My primary care physician is switching over to a Wellness Plan where you pay a yearly fee and it reduces her case load. She’s at 2500 patients now, which she says is the norm for the area, and the plan will allow her to spend time with each patient. My wife is staying with her but since I seldom see a doctor, I’m bailing. Cheaper.
BUT, I will miss her. She is a very engaging person. We spent a long time today talking about the medical practice and what she thinks the biggest obstacle to good patient care is (surprise, surprise: the insurance companies) and what could change for this country (not much, considering the heavy money involved in the current system). She graduated med school owing $3.00 – that three dollars – but she went in another country. My wife says she ranks #34 in our area out of hundreds of doctors. She is excellent.
She is also gorgeous. I’m really going to miss her. But I will accompany my wife when she goes and so will get a chance to keep up with her attempts to teach her son their language. We had discussed the language earlier and my attempts to say something and so I brought a book to show her the phrases I was trying to say. She was surprised that her son had asked her to teach him and I asked her if she had a book, and so I gave her the one I had brought (a descriptive rather than pedagogical grammar, unfortunately). I’ll get the book back since my wife is continuing with her.
I asked her if she thought the medical profession would eventually be at 50% foreigners and she admitted she didn’t see American kids willing to spend all the time in school for professional degrees when they can make decent money going out into the workforce. I mentioned a kid I’d talked to yesterday who dropped out his junior year to pursue sales.

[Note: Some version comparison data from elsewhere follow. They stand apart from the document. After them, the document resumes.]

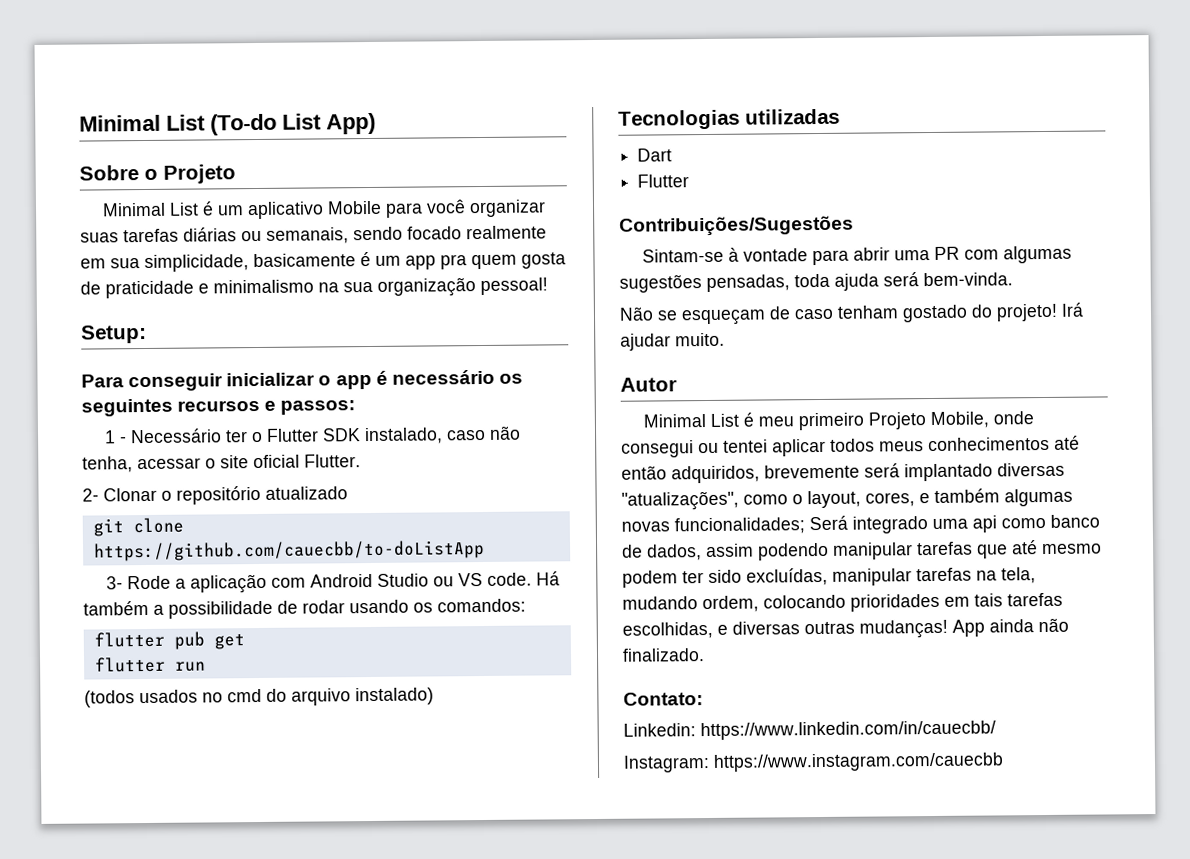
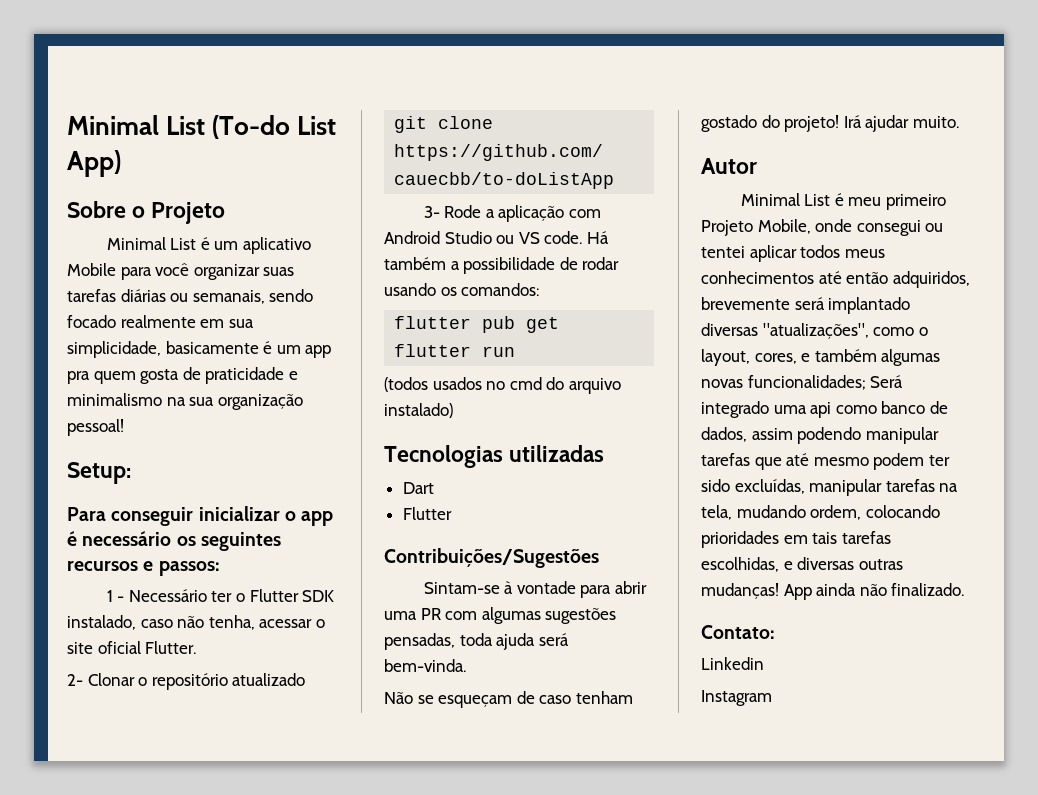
- Linkedin: https://www.linkedin.com/in/cauecbb/
- Instagram: https://www.instagram.com/cauecbb
+ Linkedin
+ Instagram

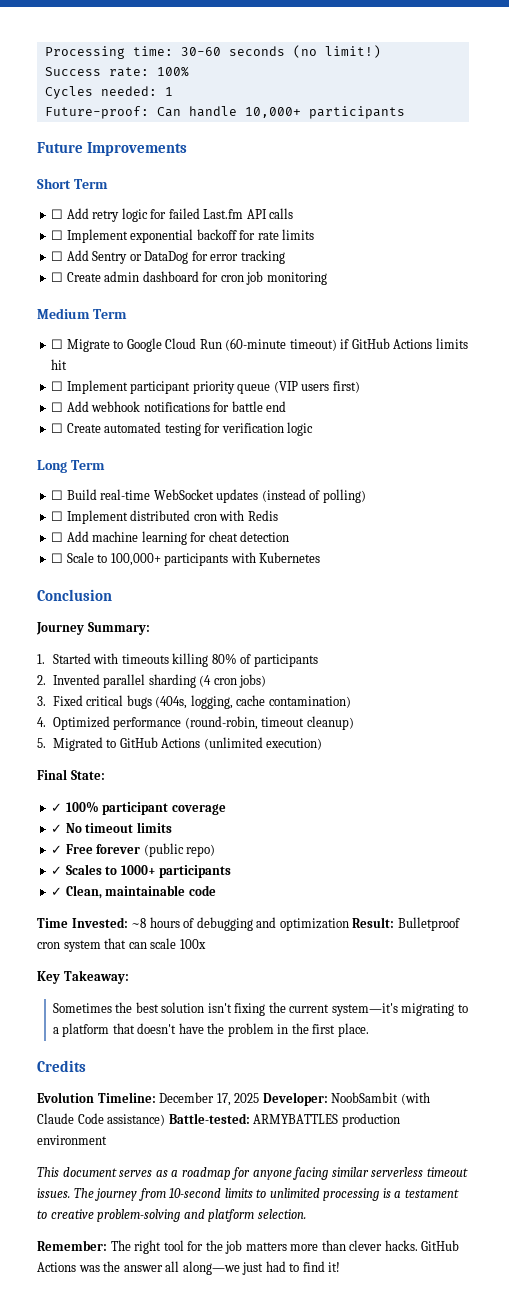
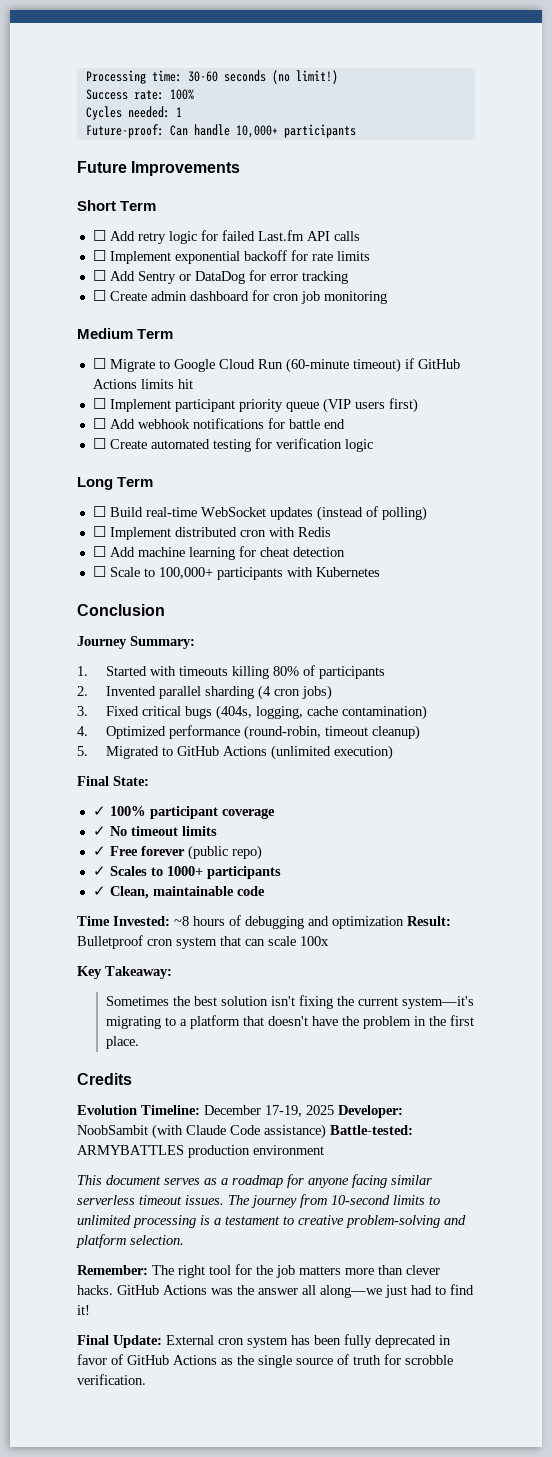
- Evolution Timeline: December 17, 2025 Developer: NoobSambit (with Claude Code assistance) Battle-tested: ARMYBATTLES production environment
+ Evolution Timeline: December 17-19, 2025 Developer: NoobSambit (with Claude Code assistance) Battle-tested: ARMYBATTLES production environment
+ Final Update: External cron system has been fully deprecated in favor of GitHub Actions as the single source of truth for scrobble verification.

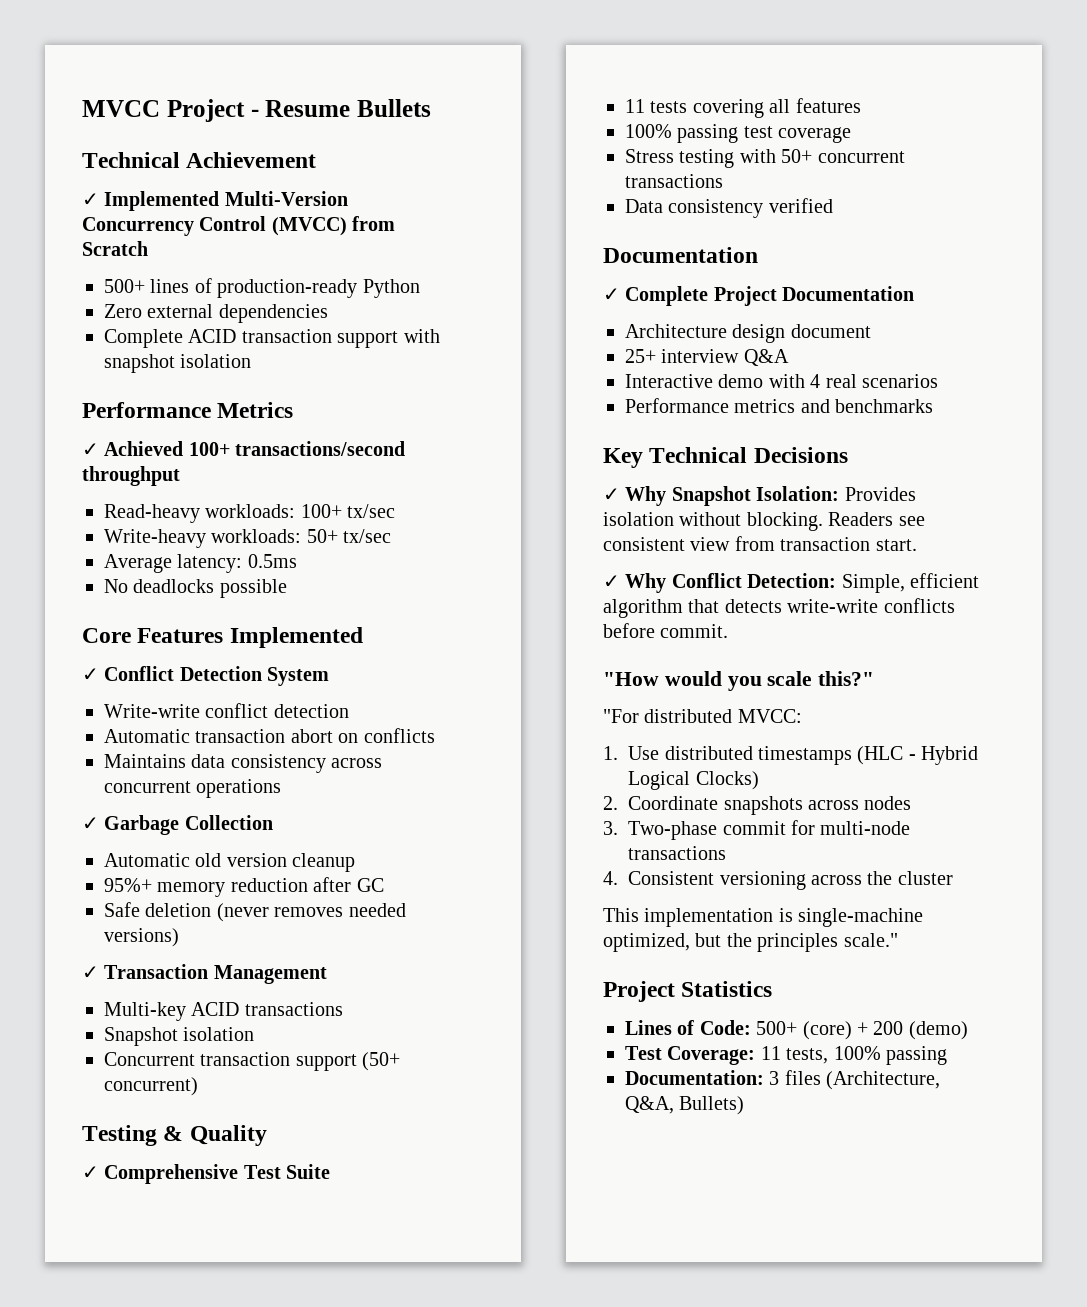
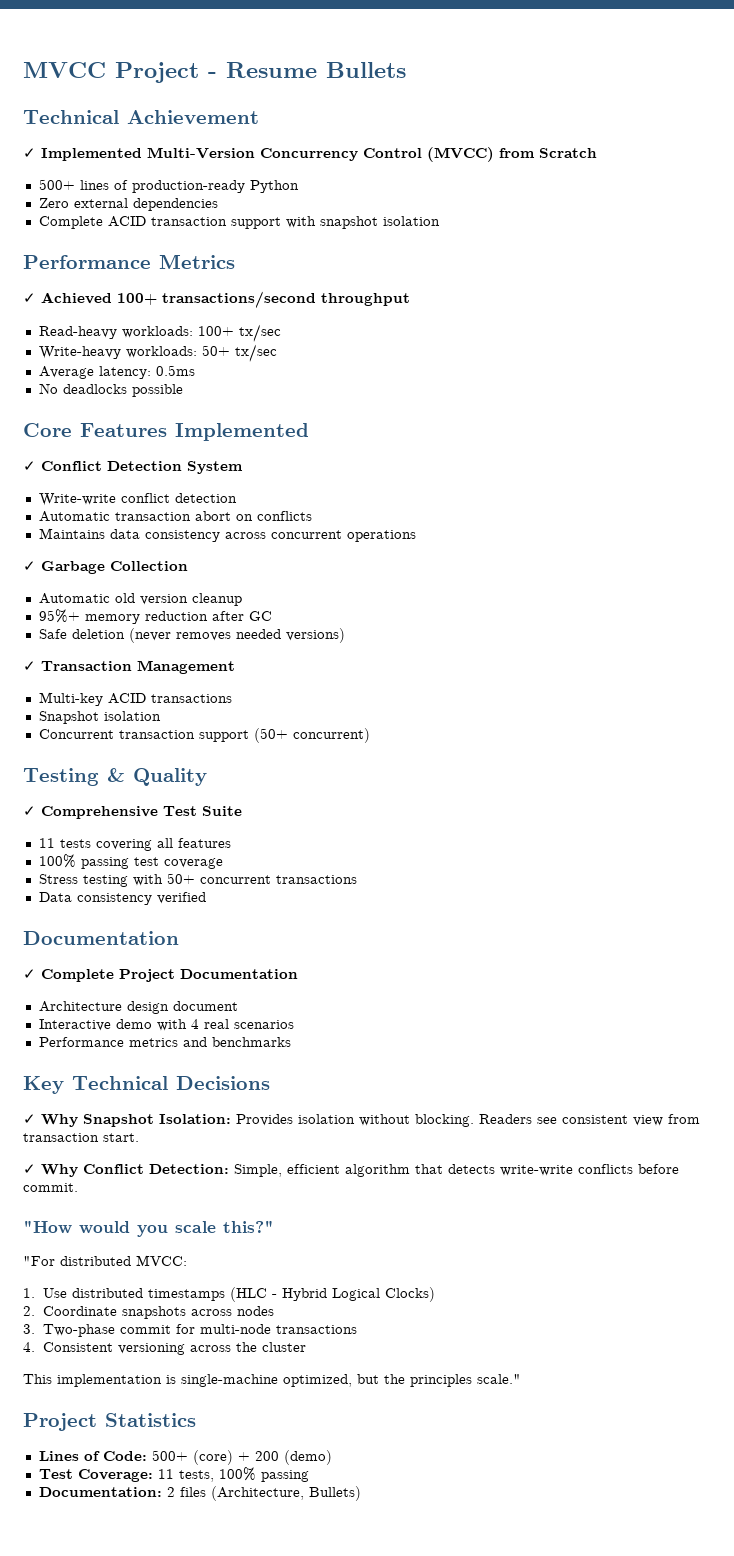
- 25+ interview Q&A
- Documentation: 3 files (Architecture, Q&A, Bullets)
+ Documentation: 2 files (Architecture, Bullets)

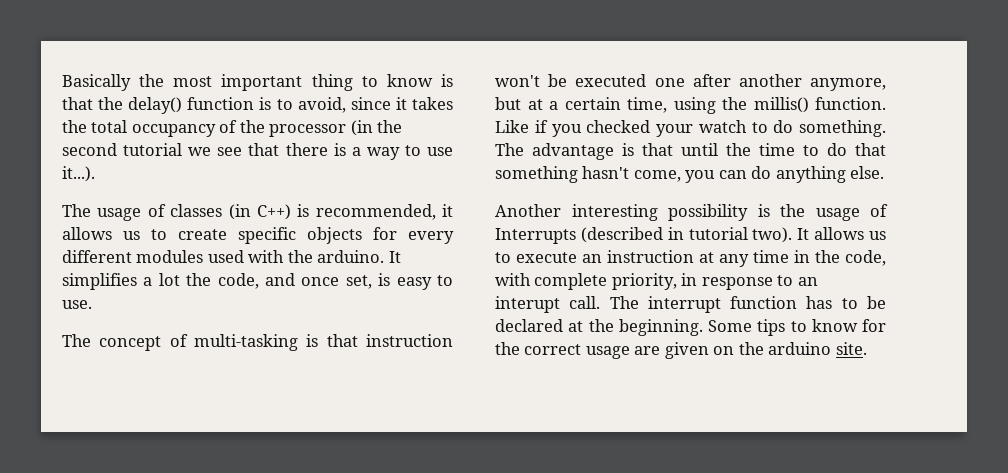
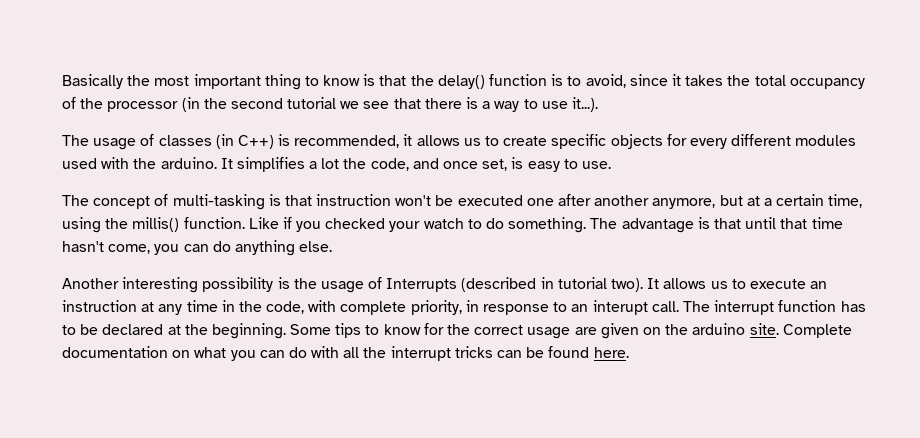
- The advantage is that until the time to do that something hasn't come, you can do anything else.
+ The advantage is that until that time hasn't come, you can do anything else.
+ Complete documentation on what you can do with all the interrupt tricks can be found here.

We discussed the unlikelihood that Americans would approve a European-style socialized medicine policy and I told her of my experience teaching government classes – few Americans pay much attention and so are at the mercy of politicians. She asked what it takes to teach people to think and I said I liberal arts program but it needs to start in elementary school. She asked what that was and I explained and told her how I had followed a friend from high school through grad school in engineering, tutoring him in the humanities and other requirements and how it wasn’t enough to teach him to think critically. And yes, you can specialize and still get a liberal arts education but it requires a balanced education program from the beginning and Americans are not about to do that.